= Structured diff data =

* * *

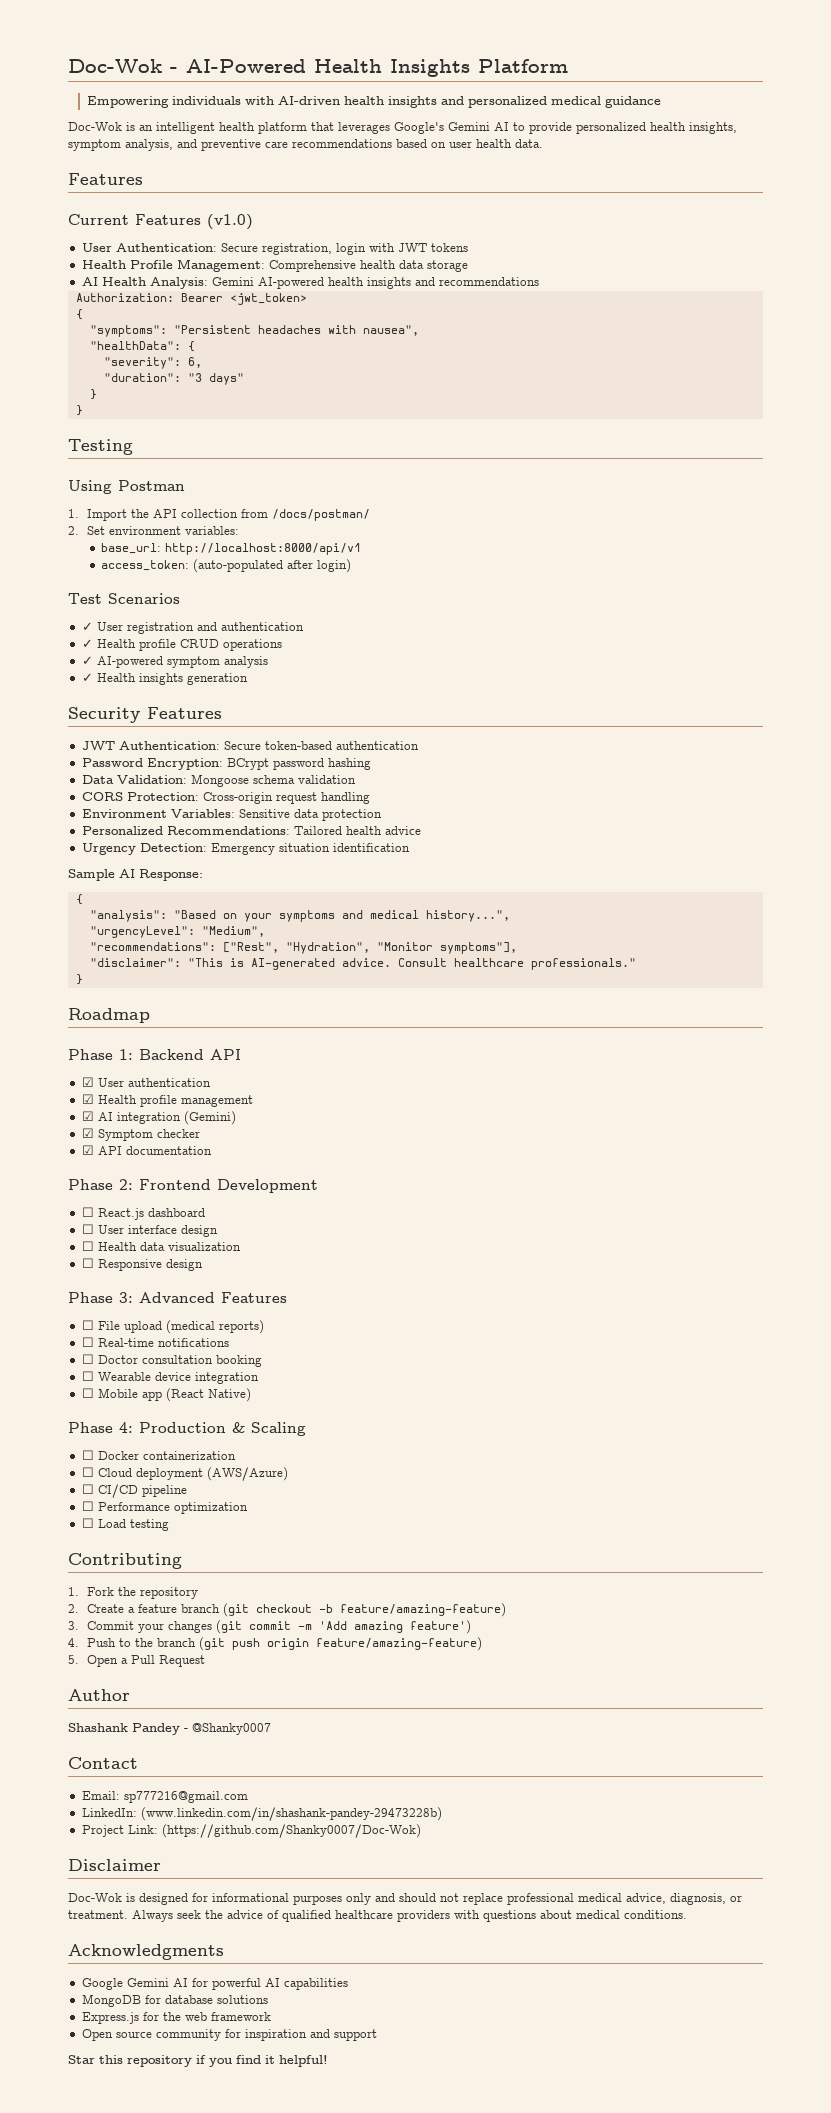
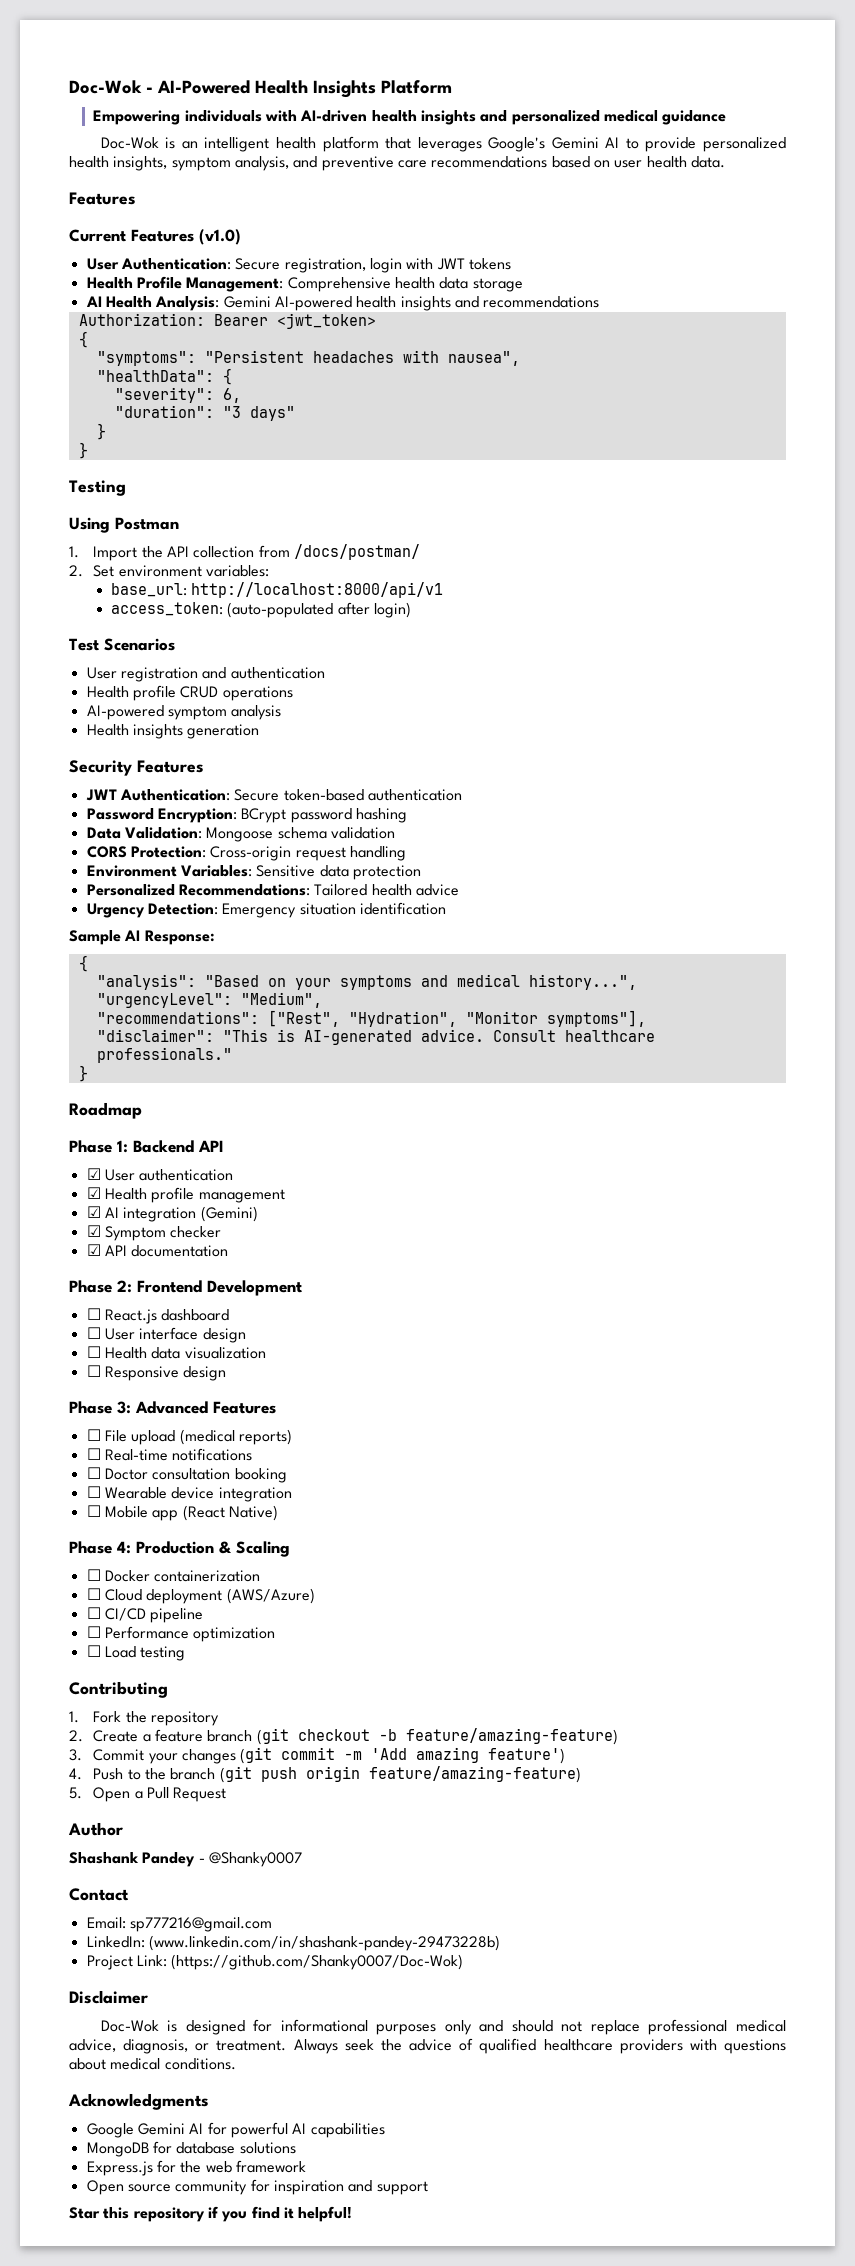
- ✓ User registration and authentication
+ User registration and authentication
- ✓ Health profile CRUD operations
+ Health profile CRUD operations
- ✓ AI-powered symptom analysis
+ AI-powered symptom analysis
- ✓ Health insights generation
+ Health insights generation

* * *

Repeat the data exactly as written, but without the pictures.

= Solution to this exercise =
- ✓ User registration and authentication
+ User registration and authentication
- ✓ Health profile CRUD operations
+ Health profile CRUD operations
- ✓ AI-powered symptom analysis
+ AI-powered symptom analysis
- ✓ Health insights generation
+ Health insights generation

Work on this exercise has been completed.